|
Send me a Chocolove, drop me a line, stating point of view! Here's ours: we love these creamy chocolate bars and hope you don't beat us to them as we scour stores for what's left of their sold-out 1999 vintage Chocolatour single origin bars.
|
Chocolove's Single Origin Bars: What's not to (Choco)love?
Depending on how sentimental or romantic you are, you might not love the idea of a chocolate bar that sends you hugs and kisses and includes a love poem by Shakespeare on the inside wrapper.
We actually like Chocolove's chocolate love letter marketing concept—but much more important, we love their delicious chocolate.
Even before the recent introduction of Chocolove’s single origin, vintage harvest cacao bean Chocolatour bars—which we will discuss shortly—we choco-loved their crunchy Fruit and Nut line. These bars are one of our favorite ways to enjoy orange |
peel, raspberries, or cherries and almonds, finely minced into 55% cacao dark chocolate bars; and that rara avis in cacao, crystallized ginger in 65% dark chocolate. There’s a hazelnut bar of 33% cacao milk chocolate to round out the Fruit and Nut line. Chocolove also makes pure bars in 33% milk, 55% and 65% Dark (semisweet), and 70% and 75% Strong Dark and Extra Strong Dark (bittersweet).¹ The beans are roasted in Belgium and made into blocks of chocolate to Chocolove’s specifications; the blocks are made into bars in the United States.

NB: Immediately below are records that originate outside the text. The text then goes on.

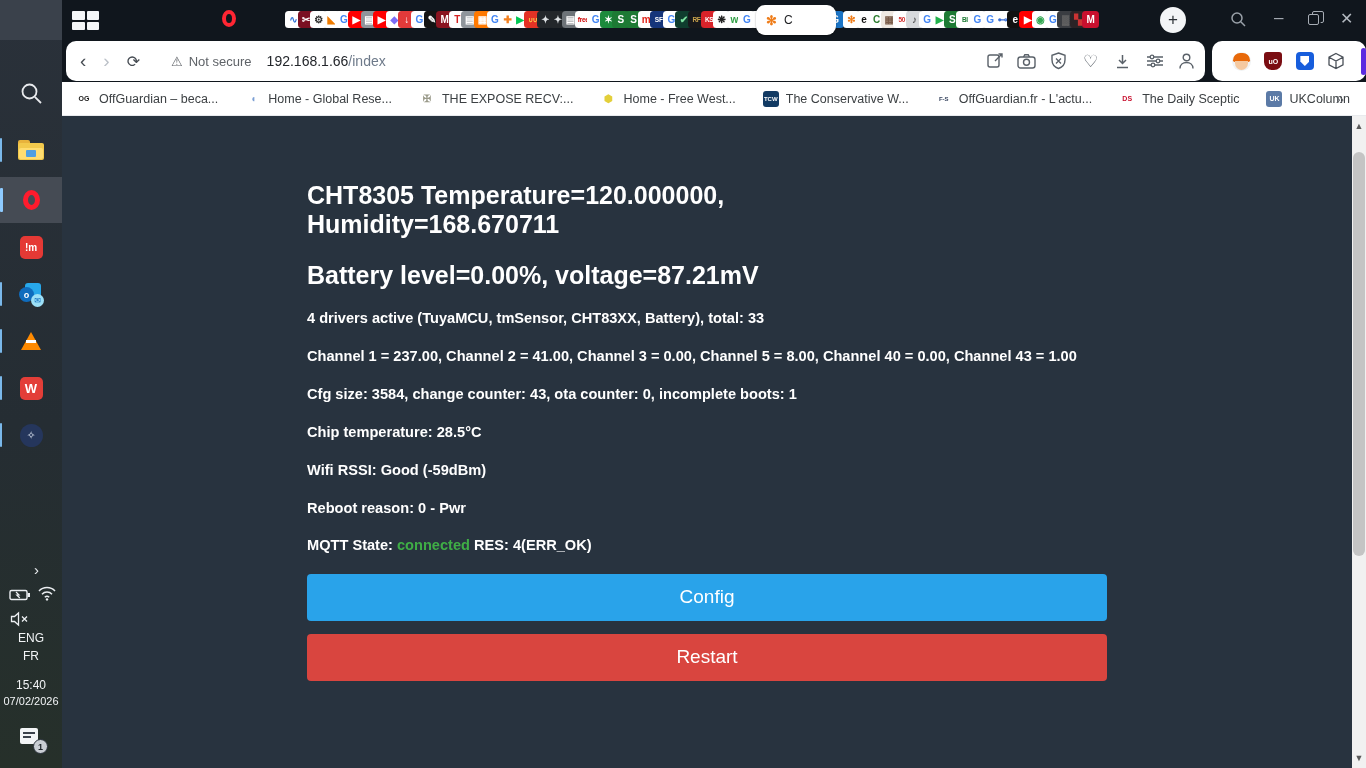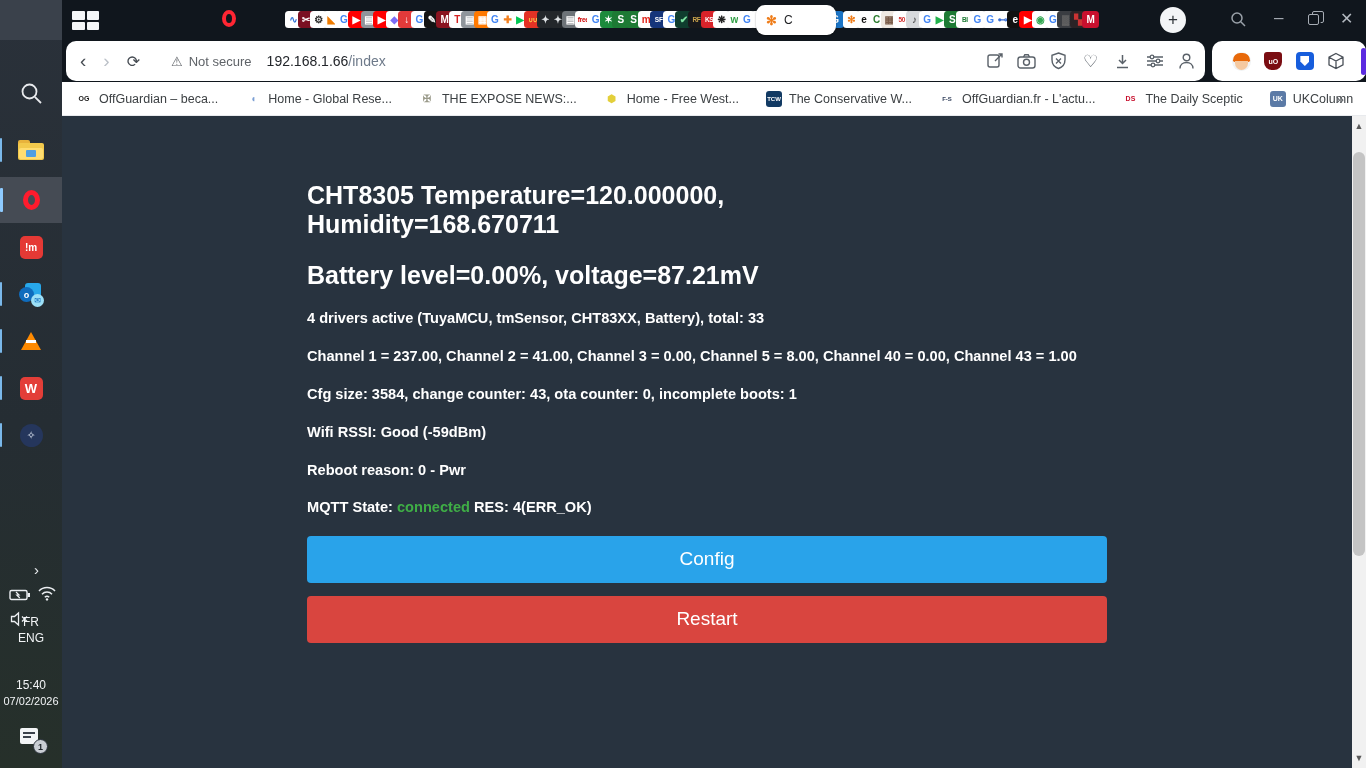"THE EXPOSE NEWS:..." span { text: NEWS -> RECV }
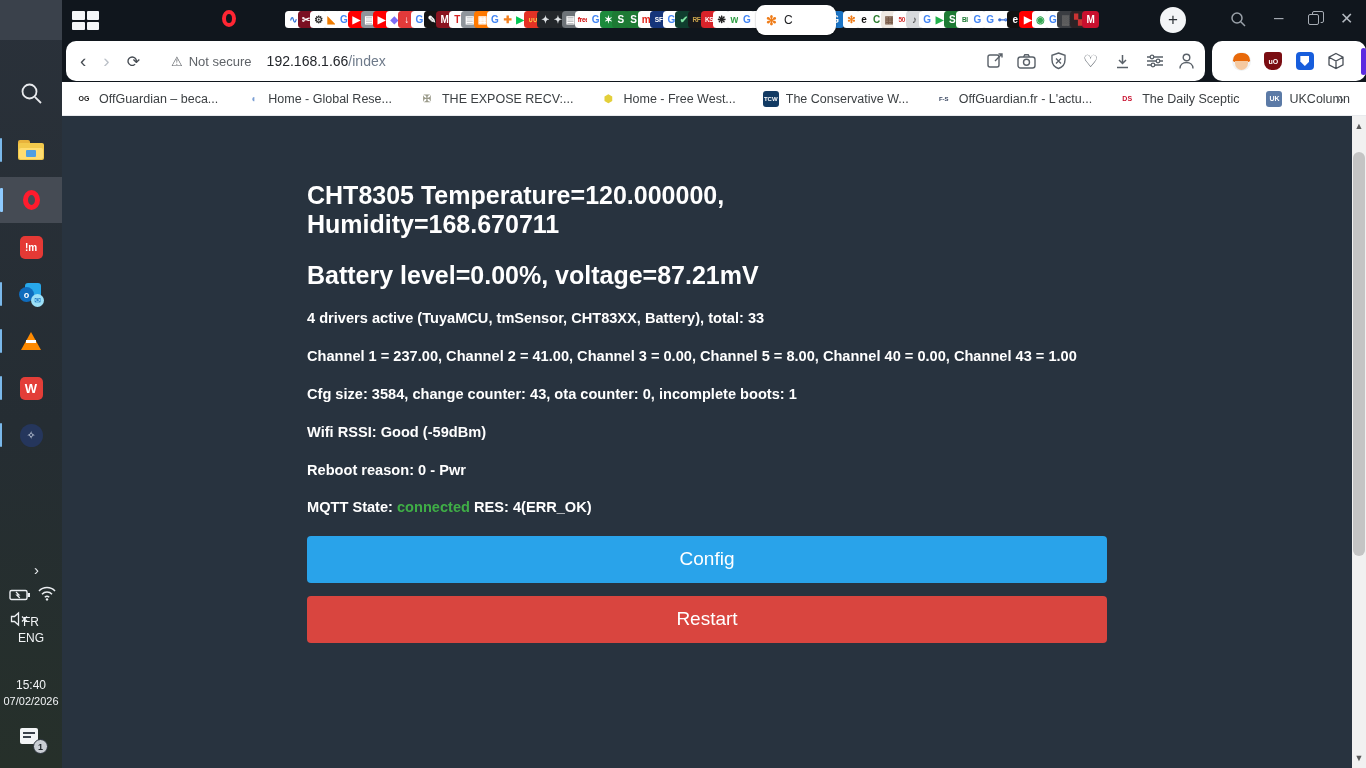"Chip temperature: 28.5°C" div.h5 { html: none -> <div>Chip temperature: 28.5°C</div> }
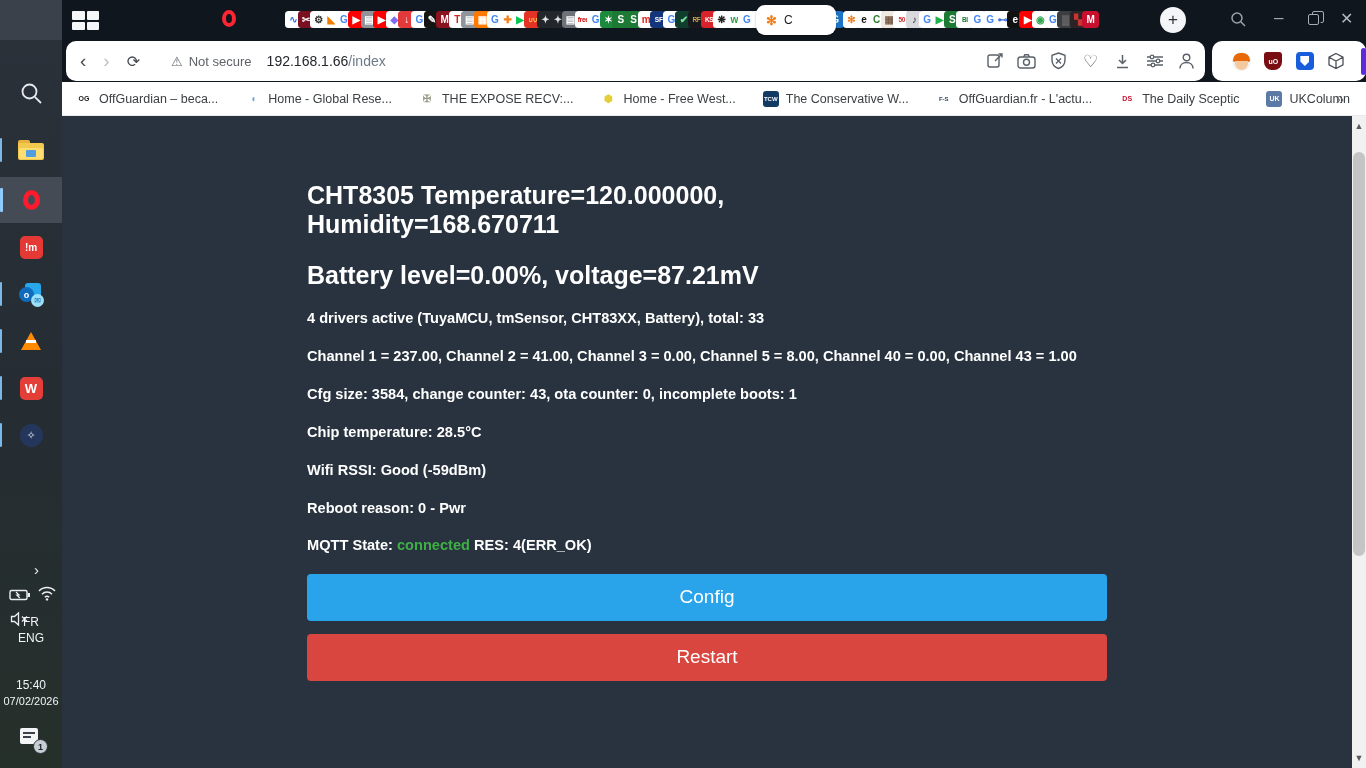"FR" div.tray-txt { top: 615px -> 649px }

¹Mini-class on cacao (cocoa) percentages: When cacao nibs, the meat of the cacao bean, are ground, the mass is separated into cocoa butter and cocoa solids. The chocolate you eat contains both. Milk chocolate bars are generally made with 33% to 45% cacao. The category of “dark” chocolate comprises semi-sweet (55%-65%) and bittersweet (70% and greater). You can find bars in 85%, 99%, and 100%, the latter of which is pure cacao with no sugar added—but delicious for eating to those who like pure strong chocolate. White chocolate is not technically chocolate because it contains no cocoa solids: it is made from cocoa butter. And yes, cacao is the proper name of the bean and the tree it grows on. Cocoa was a misspelling on an English ship's manifest some 300 years ago and it stuck in our language.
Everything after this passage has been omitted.